The Cap, as the bootleggers often referred to him, did not take the stand in his own defense.
The only confrontation Ness had had with Cooper was the same Saturday afternoon that the Black Swan had been raided. Ness had gone back to his office, called Cooper there, and informed him he was on suspension.
"Your badge and gun," Ness had said, seated at the conference table.
The big man had stood there and complied, slowly, his round face no longer jovial, the gun clunking on the table.
"I don't have to tell you what happened this afternoon," Ness said. "You've talked to your son by now no doubt."
Cooper said nothing. His face was blank, though his eyes seemed rheumy.
"This department," Ness said, "is just going to have to get along with one chief from now on. Yes, I know you're the so-called 'outside chief.' But before too very long, believe me, you'll be inside." He nodded to the door. "That's all."
Cooper cleared his throat, then spoke, tentatively: "You're definitely filing charges?"
"That's right."
"Suppose I was willing to retire?"
"No."
Cooper smiled, but with a trace of scorn. "You can't give me the break you'd give anybody else, can you? You need the publicity I'll bring you. To get your budget passed, Monday."
"Yes."
Cooper's faintly sneering expression remained. "I see."
"But I'd bust you just as hard even if that weren't the case."
Cooper's face went blank. "I—I see."
The man turned slowly and trudged toward the door, where he paused and looked back at Ness and said, "Being a cop is a hard job, Mr. Ness.

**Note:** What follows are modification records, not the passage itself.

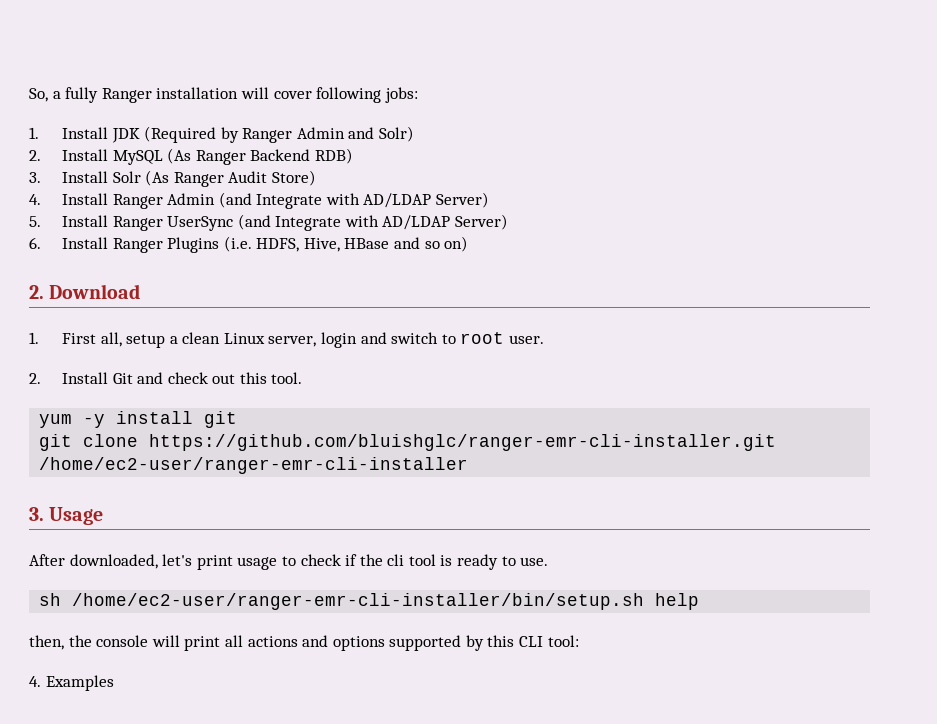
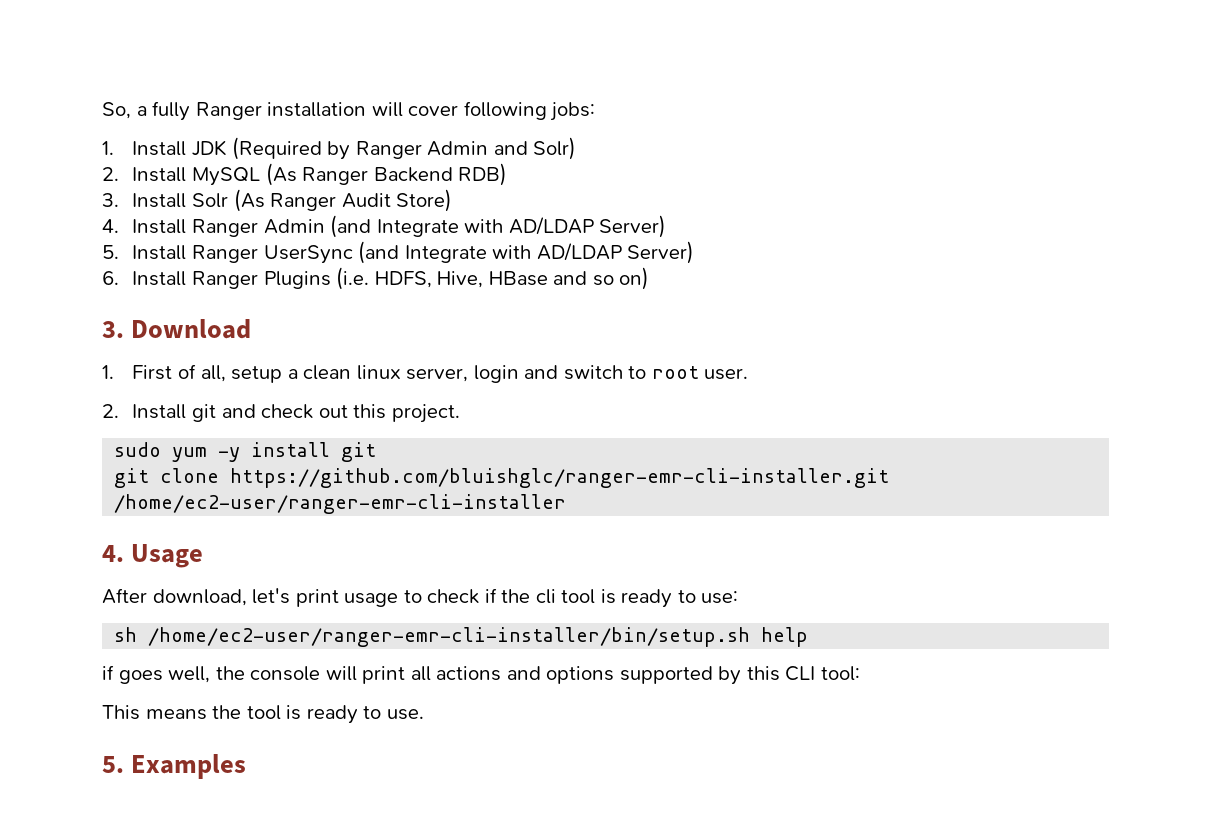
[29,285,44,299] 2. -> [102,321,124,338] 3.
(96, 338) none -> [177,364,196,379] of
[223,333,265,344] Linux -> [356,365,401,380] linux
[112,373,133,384] Git -> [191,404,216,422] git
[271,372,303,384] tool. // -> [391,404,460,423] [114,442,162,457] project. // sudo
[29,507,44,521] 3. -> [102,545,124,562] 4.
[69,554,158,569] downloaded, -> [152,589,247,606] download,
[520,557,549,566] use. -> [701,591,739,604] use:
[29,635,64,650] then, -> [102,665,211,684] if goes well,
[29,676,41,687] 4. -> [102,705,424,724] [102,756,124,773] This means the tool is ready to use. // 5.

Maybe if you weren't so goddamn young, you'd know that. There's a lot of suicides in this trade. There's a lot of long hours and misery. There's also a lot of wrong people with too much money. I just wanted the right people to get some of it. I just wanted them to be able to take care of their families. I'm not ashamed. I just made sure I treated my boys right."
"What would you know about it?"
Cooper narrowed his eyes, confused. "Know about what?"
"Being a cop."
And Ness looked down at the paperwork before him— Cooper's suspension—and heard the door click shut.
As for Gwen, there'd been no confrontation at all. She hadn't shown up for work on Monday. On Tuesday Ness received a businesslike written request from her to be transferred elsewhere in City Hall. He saw no reason not to, and passed the request along to Personnel with his approval.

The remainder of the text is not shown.